"Thorns and Flowers"
- in my meditation garden -
Today millions of Americans as well as people from all over the world will sit in front of a TV set and watch the “Super Bowl.” One part of me really enjoys “Super Bowl Sunday” – a time for people to gather with friends, share a meal and have some fun; but there is another part of me that is pretty uncomfortable with the rampant “Super Bowl Fever” that seems to sweep across the country so infectiously on a day like today.
There are some underlying messages that permeate today’s “big game” mentality. For one thing, violence is condoned and even celebrated – professional football today is a very brutal sport. And there is another not so subtle message that goes along with this national Super Bowl phenomenon: Winning is the only good - if you lose, even if you come in second place, you are not as respected or valuable as the those who come in first.
It seems to me that many people throughout this culture have adopted a Super Bowl Ethic as a standard by which they live their everyday lives: Beat the other guy down no matter what it takes, stronger is better, and only winners count.
The problem with this mentality is that on a path to deeper peace and greater wisdom the opposite is often true. On a spiritual journey you often find that you win more when you also let others win, and you sometimes learn more when you lose.
Priest and author, Richard Rohr, offers this astute observation:
The most counter intuitive message in most of the world’s religions,
including and most especially in Christianity is this:
We grow spiritually much more by doing it wrong than by doing it right.
This might just be the central message of how spiritual growth happens.
I think this is a great sentiment to hold onto as people everywhere are swept away by “Super Bowl Fever” on this day. I think it’s quite true that the path to wisdom often involves losing in life, getting it wrong, making mistakes, falling and failing.
When we fail and and when we fall we can become vulnerable enough to look beyond our own self-centered bloated ego and we reach out to others for help and guidance along the way.

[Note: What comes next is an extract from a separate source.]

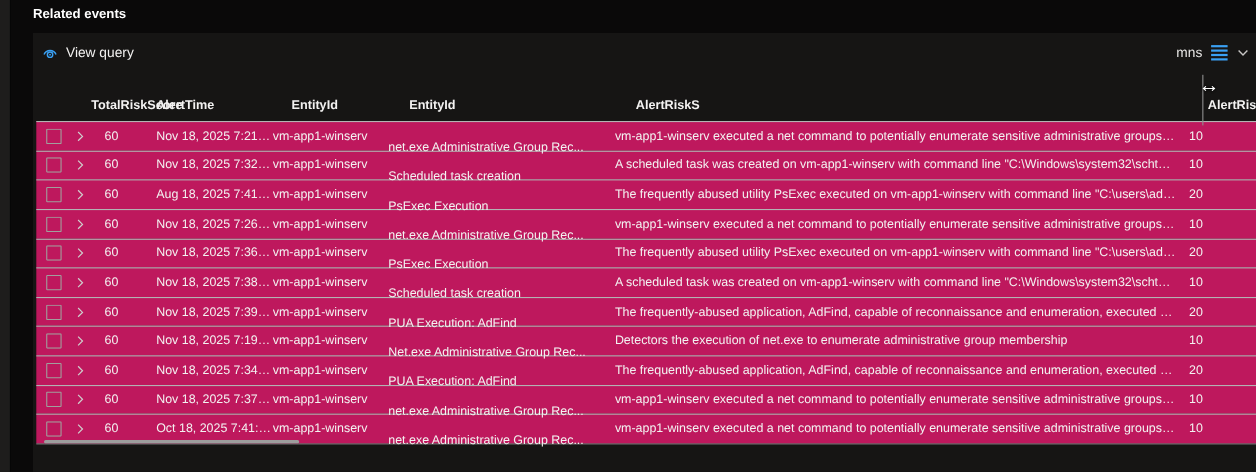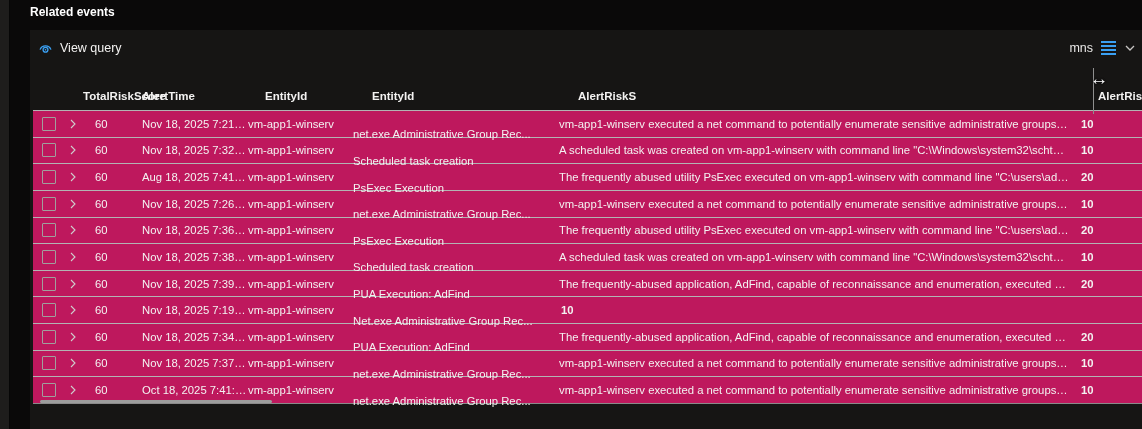"10" .c-risk { font-weight: bold -> none }
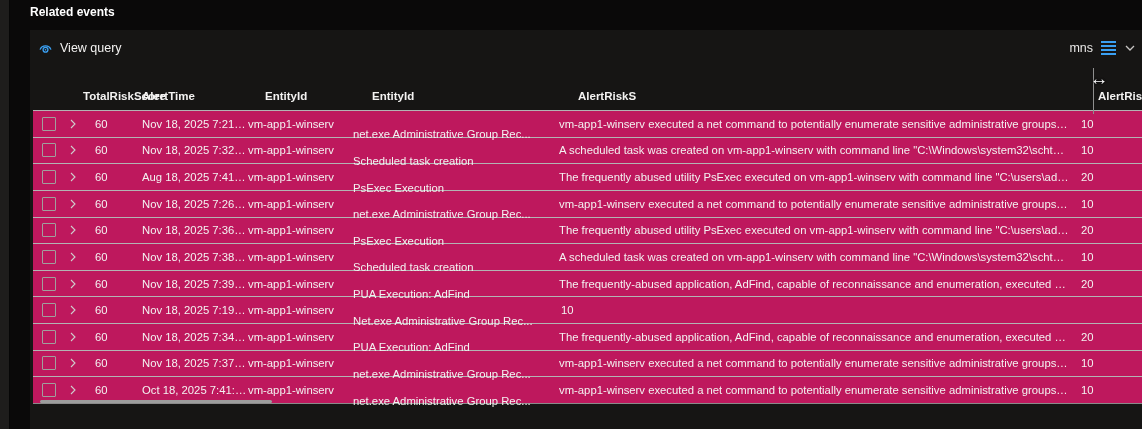"Detectors the execution of net.exe" span.cell { html: none -> <span>Detectors the execution of net.exe to enumerate administrative group membership</span> }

People who have it all, people who win all the time don’t need anything or anyone else and so they walk alone, and on a spiritual path you never walk alone. We make a spiritual journey by holding onto one another’s hands, walking the path with all our fellow weak, weary and wounded travelers along the way.
A Super Bowl Ethic makes the claim that we find happiness in life when we crush our opponents or step on others, especially the “others” that are different from us. I think this is also a case where the opposite is true. Both Jesus and the Buddha teach that true peace and deeper wisdom is always found by respecting the dignity of other human beings - we find our greatest joy when everyone has a place of honor at the table of life and we find our greatest happiness when we make others happy.
The Dalai Lama said:
If you want others to be happy, practice compassion.
If you want to be happy, practice compassion.
This advice is about as far away from a Super Bowl Ethic as you can get.
People who live their lives as if they are playing in the Super Bowl usually find that they are walking a path that leads to a dead end- they may be successful, but they are often very lonely.